W środę po godzinie 19:00, mundurowi z kłobuckiej drogówki, w Kalei na ulicy Głównej, zauważyli osobowego opla, który jechał w ich stronę. Kierująca samochodem zjechała na pobocze, następnie zawróciła i odjechała bez włączonych świateł mijania. Mundurowi postanowili sprawdzić dziwne zachowanie kierującej. Gdy pojechali za nią radiowozem, kierująca skręciła w prawo w inną drogę, tam straciła panowanie nad pojazdem, zjechała do rowu, a jazdę zakończyła na betonowym słupku. Od kierującej była wyczuwalna woń alkoholu. Jak się okazało 43-letnia mieszkanka gminy Wręczyca Wielka była nietrzeźwa. Przeprowadzone badanie na zawartość alkoholu w organizmie wykazało 1.5 promila. Kobiecie zatrzymano prawo jazdy.
Sprawą nietrzeźwej kierującej zajmą się teraz kryminalni z Komisariatu Policji we Wręczycy Wielkiej. Kobiecie grozi wysoka grzywna, kilkuletni zakaz prowadzenia pojazdów mechanicznych, a nawet kara więzienia. O jej dalszym losie zadecyduje prokurator i sąd.

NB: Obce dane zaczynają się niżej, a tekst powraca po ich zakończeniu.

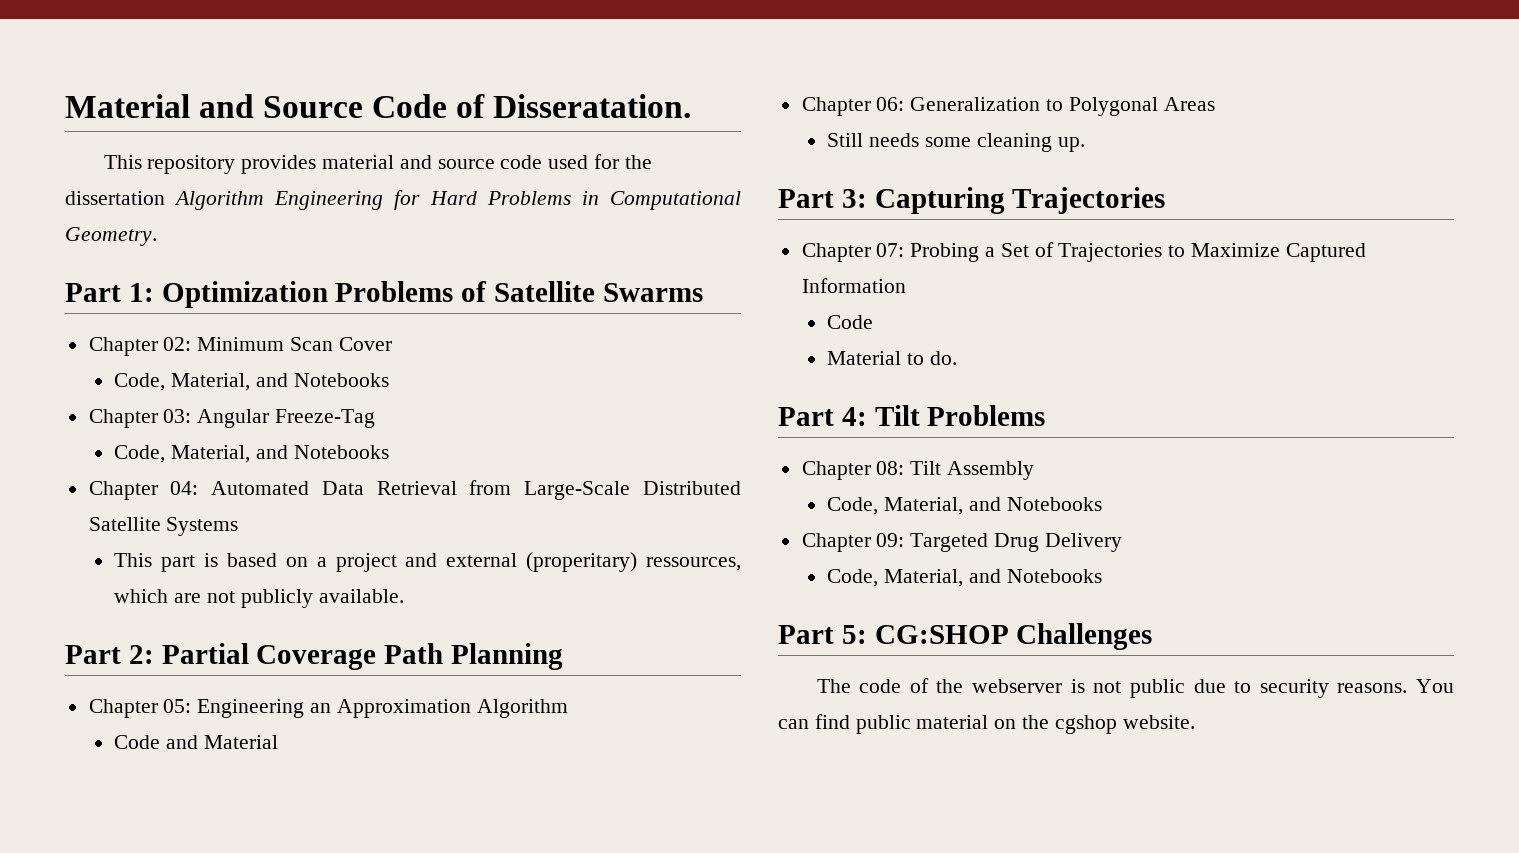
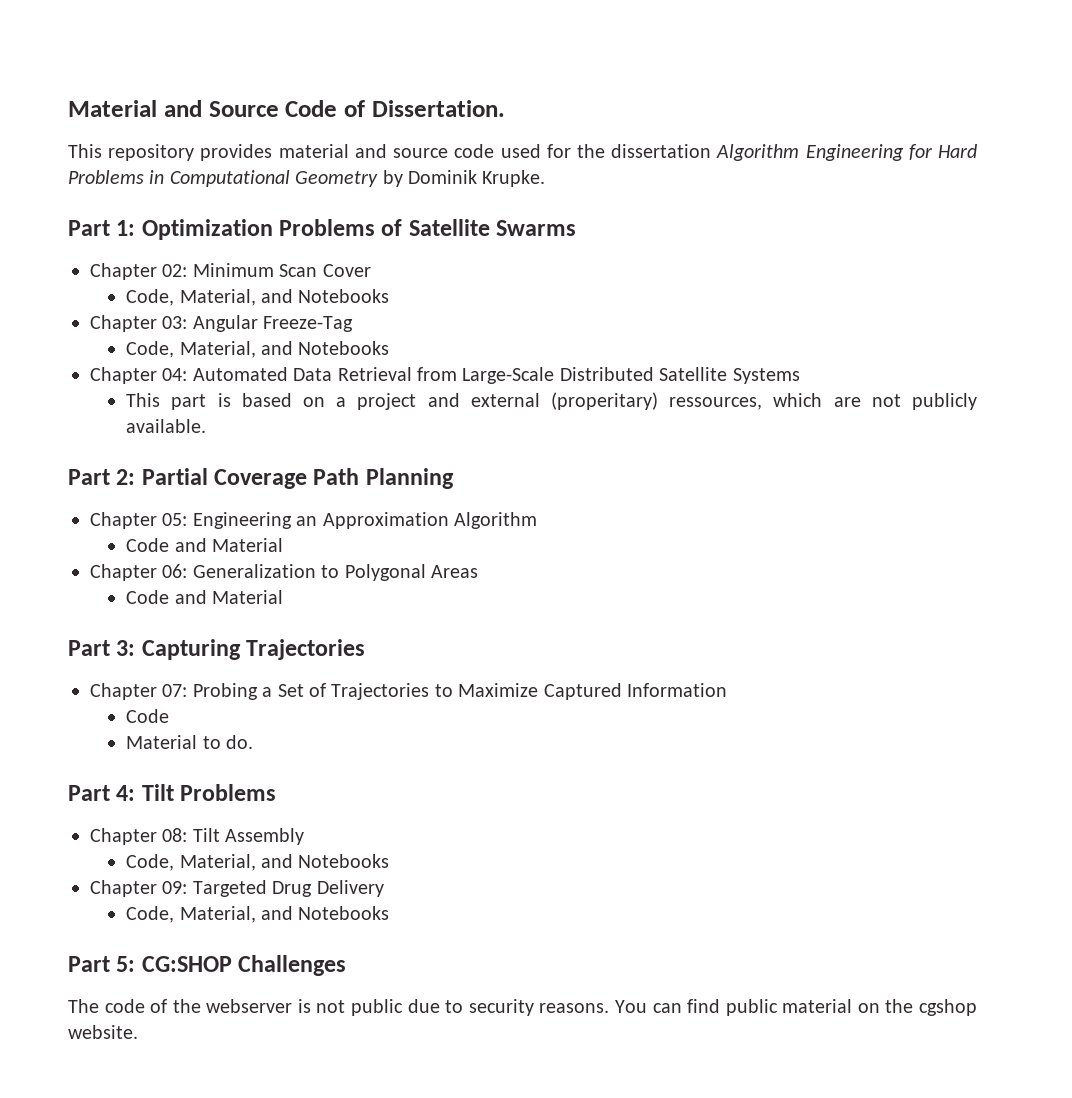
[493,94,692,118] Disseratation. -> [371,100,505,117] Dissertation.
[65,227,157,246] Geometry. -> [295,170,546,187] Geometry by Dominik Krupke.
[827,133,1085,152] Still needs some cleaning up. -> [126,590,283,604] Code and Material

Wczoraj w Dankowie, policjanci prewencji zatrzymali do kontroli kierowcę hyundaia. Niestety okazało się, że mężczyzna też jechał na tak zwanym podwójnym gazie. Badanie wykazało 1.5 promila alkoholu. 60-letniemu mężczyźnie zatrzymano prawo jazdy. Teraz mieszkaniec gminy Lipie musi liczyć się z podobnymi konsekwencjami. Sprawę prowadzą kryminalni z Komisariatu Policji w Krzepicach.